=== TASK MATERIAL ===
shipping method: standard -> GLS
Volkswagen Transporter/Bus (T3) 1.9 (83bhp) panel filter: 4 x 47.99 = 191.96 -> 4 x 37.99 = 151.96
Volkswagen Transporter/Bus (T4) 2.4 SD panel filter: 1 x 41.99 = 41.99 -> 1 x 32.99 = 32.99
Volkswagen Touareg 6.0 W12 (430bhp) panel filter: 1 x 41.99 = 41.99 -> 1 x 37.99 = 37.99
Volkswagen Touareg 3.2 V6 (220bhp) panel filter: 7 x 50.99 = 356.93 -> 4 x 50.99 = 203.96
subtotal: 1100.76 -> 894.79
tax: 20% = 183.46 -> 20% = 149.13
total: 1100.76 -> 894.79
===
=== TASK MATERIAL ===
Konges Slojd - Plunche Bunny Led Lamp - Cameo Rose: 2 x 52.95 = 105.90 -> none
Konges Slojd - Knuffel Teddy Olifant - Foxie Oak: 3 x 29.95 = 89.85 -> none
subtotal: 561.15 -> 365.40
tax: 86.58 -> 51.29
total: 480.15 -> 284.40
===
#### [DIRECTIONS FOR THIS TASK]
Copy out each line of the data in which the word "Transporter" appears.

#### [SOLVED PROBLEM]
Volkswagen Transporter/Bus (T3) 1.9 (83bhp) panel filter: 4 x 47.99 = 191.96 -> 4 x 37.99 = 151.96
Volkswagen Transporter/Bus (T4) 2.4 SD panel filter: 1 x 41.99 = 41.99 -> 1 x 32.99 = 32.99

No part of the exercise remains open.